Preview: Google Cloud Dataplex wows

In the beginning, there was a database. On the second day, there were many databases, all isolated silos… and then also data warehouses, data lakes, data marts, all different, and tools to extract, transform, and load all of the data we wanted a closer look at. Eventually, there was also metadata, data classification, data quality, data security, data lineage, data catalogs, and data meshes. And on the seventh day, as it were, Google dumped all of this on an unwitting reviewer, as Google Cloud Dataplex.

OK, that was a joke. This reviewer sort of knew what he was getting into, although he still found the sheer quantity of new information (about managing data) hard to take in.

Seriously, the distributed data problem is real. And so are the data security, safety of personally identifiable information (PII), and governance problems. Dataplex performs automatic data discovery and metadata harvesting, which allows you to logically unify your data without moving it.

Google Cloud Dataplex performs data management and governance using machine learning to classify data, organize data in domains, establish data quality, determine data lineage, and both manage and govern the data lifecycle. As we’ll discuss in more detail below, Dataplex typically starts with raw data in a data lake, does automatic schema harvesting, applies data validation checks, unifies the metadata, and makes data queryable by Google-native and open source tools.

Competitors to Google Cloud Dataplex include AWS Glue and Amazon EMR, Microsoft Azure HDInsight and Microsoft Purview Information Protection, Oracle Coherence, SAP Data Intelligence, and Talend Data Fabric.

google cloud dataplex 01 — Google Cloud Dataplex overview diagram. This diagram lists five Google analytics components, four functions of Dataplex proper, and seven kinds of data reachable via BigLake, of which three are planned for the future.

Google Cloud Dataplex features

Overall, Google Cloud Dataplex is designed to unify, discover, and classify your data from all of your data sources without requiring you to move or duplicate your data. The key to this is to extract the metadata that describes your data and store it in a central place. Dataplex’s key features:

Data discovery

You can use Google Cloud Dataplex to automate data discovery, classification, and metadata enrichment of structured, semi-structured, and unstructured data. You can manage technical, operational, and business metadata in a unified data catalog. You can search your data using a built-in faceted-search interface, the same search technology as Gmail.

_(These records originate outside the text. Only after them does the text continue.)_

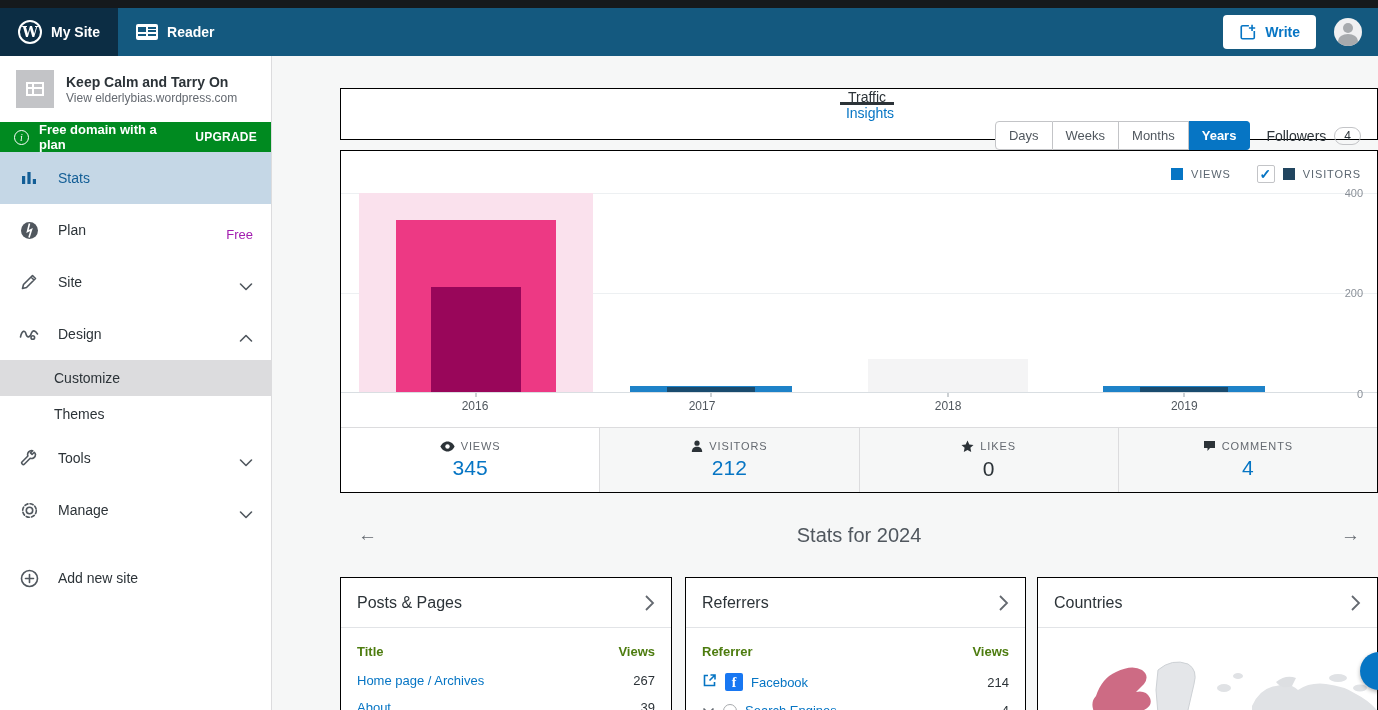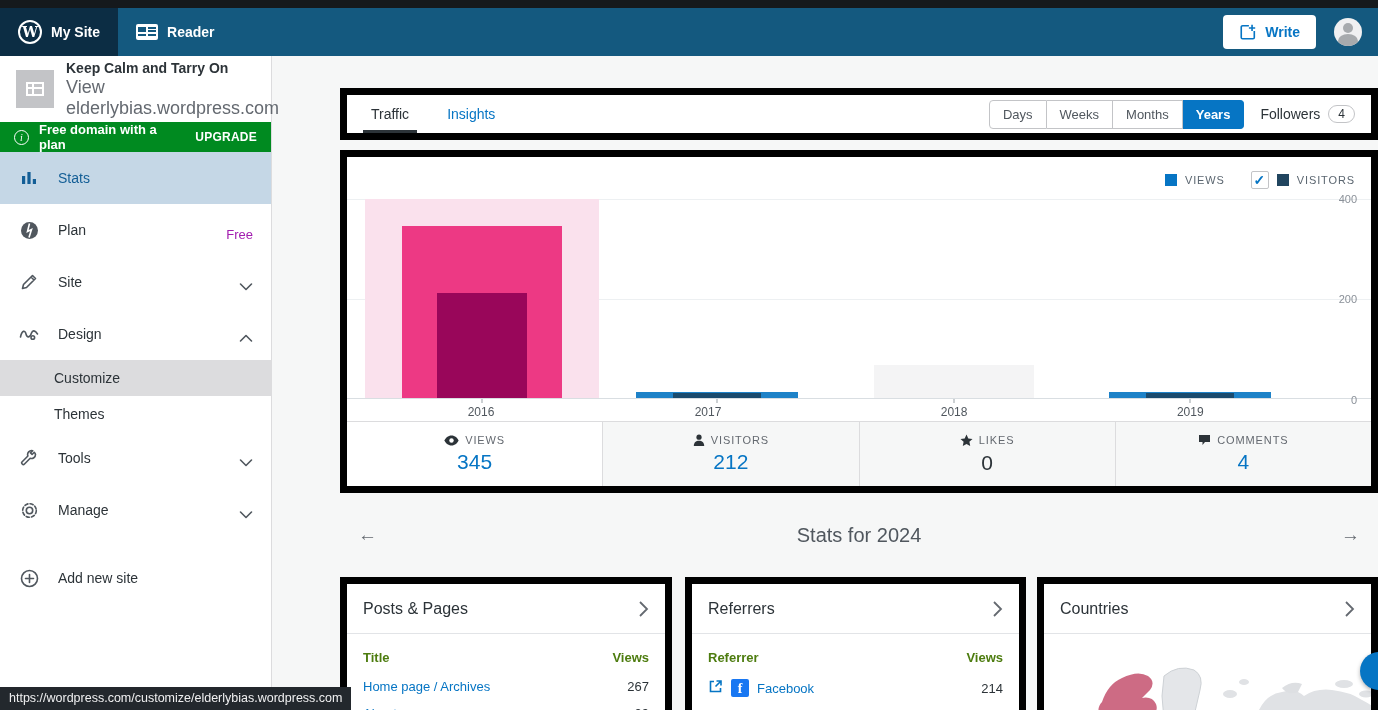"View elderlybias.wordpress.com" .site-url { font-size: 18px -> 12px }
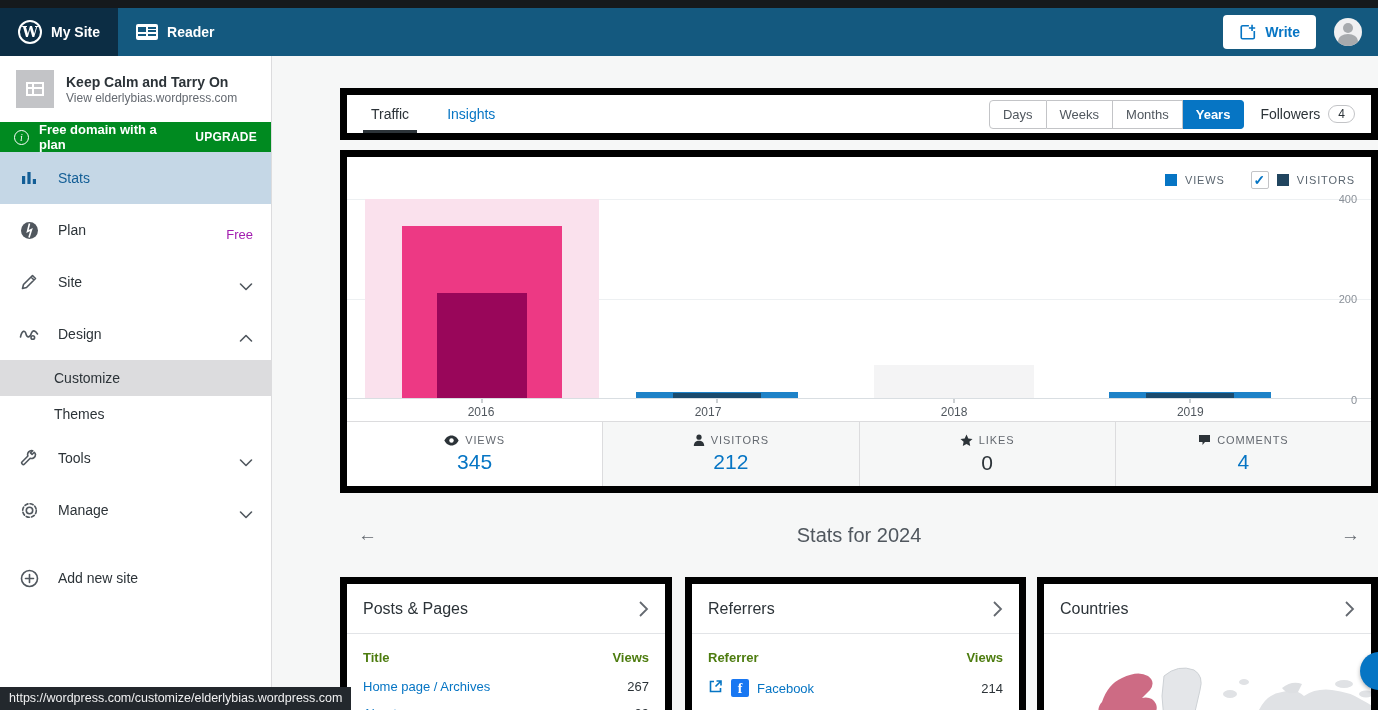"Traffic" .card { border: 7px solid #000000 -> 1px solid #000000; flex-direction: none -> column }
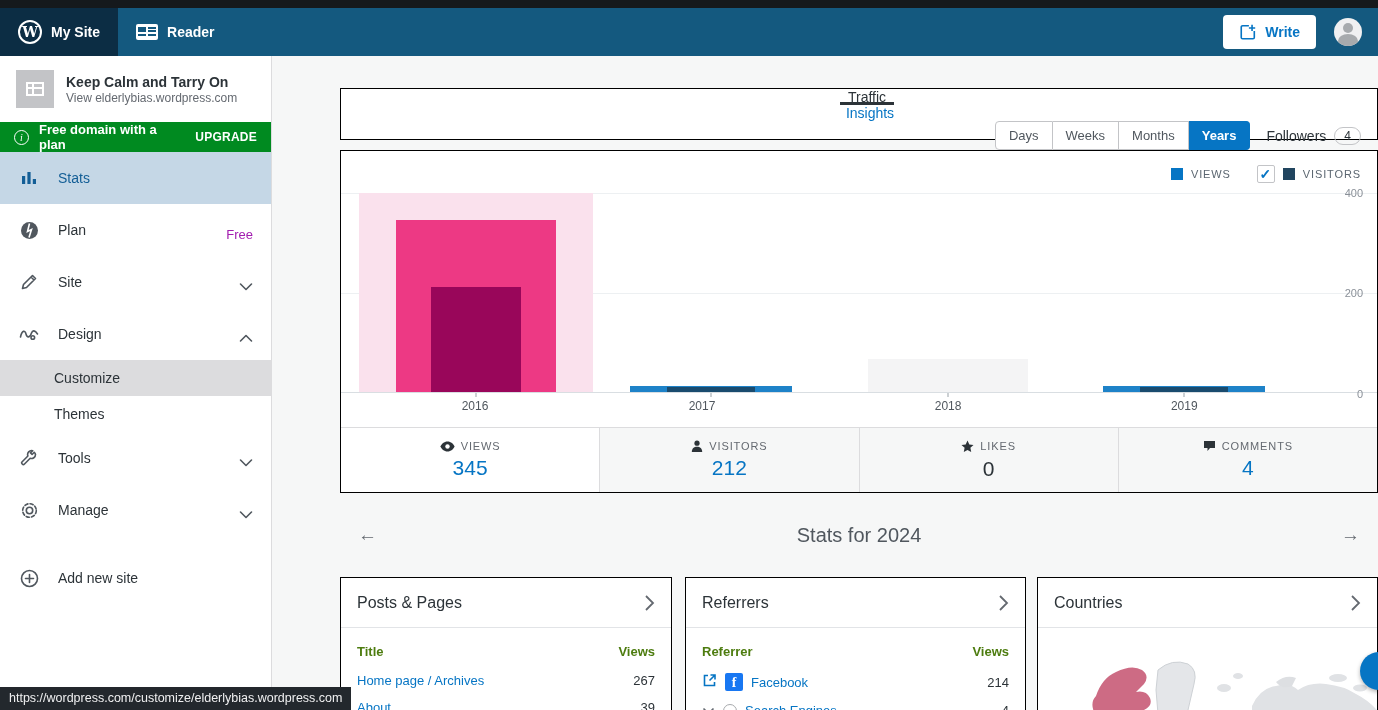"https://wordpress.com/customize/elderlyb" div.statusbar { html: <div> <span>https://wordpress.com/customize/elderlybias.wordpress.com</span> </div> -> none }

Data organization and life cycle management

You can logically organize data that spans multiple storage services into business-specific domains using Dataplex lakes and data zones. You can manage, curate, tier, and archive your data easily.

Centralized security and governance

You can use Dataplex to enable central policy management, monitoring, and auditing for data authorization and classification, across data silos. You can facilitate distributed data ownership based on business domains with global monitoring and governance.

Built-in data quality and lineage

You can automate data quality across distributed data and enable access to data you can trust. You can use automatically captured data lineage to better understand your data, trace dependencies, and troubleshoot data issues.

Serverless data exploration

You can interactively query fully governed, high-quality data using a serverless data exploration workbench with access to Spark SQL scripts and Jupyter notebooks. You can collaborate across teams with built-in publishing, sharing, and search features, and operationalize your work with scheduling from the workbench.

How Google Cloud Dataplex works

As you identify new data sources, Dataplex harvests the metadata for both structured and unstructured data, using built-in data quality checks to enhance integrity. Dataplex automatically registers all metadata in a unified metastore. You can also access data and metadata through a variety of Google Cloud services, such as BigQuery, Dataproc Metastore, Data Catalog, and open source tools, such as Apache Spark and Presto.

The two most common use cases for Dataplex are a domain-centric data mesh and data tiering based on readiness. I went through a series of labs that demonstrate both.

google cloud dataplex 02 — In this diagram, domains are represented by Dataplex lakes and owned by separate data producers. Data producers own creation, curation, and access control in their domains. Data consumers can then request access to the lakes (domains) or zones (sub-domains) for their analysis.

google cloud dataplex 03 — Data tiering means that your ingested data is initially accessible only to data engineers and is later refined and made available to data scientists and analysts. In this case, you can set up a lake to have a raw zone for the data that the engineers have access to, and a curated zone for the data that is available to the data scientists and analysts.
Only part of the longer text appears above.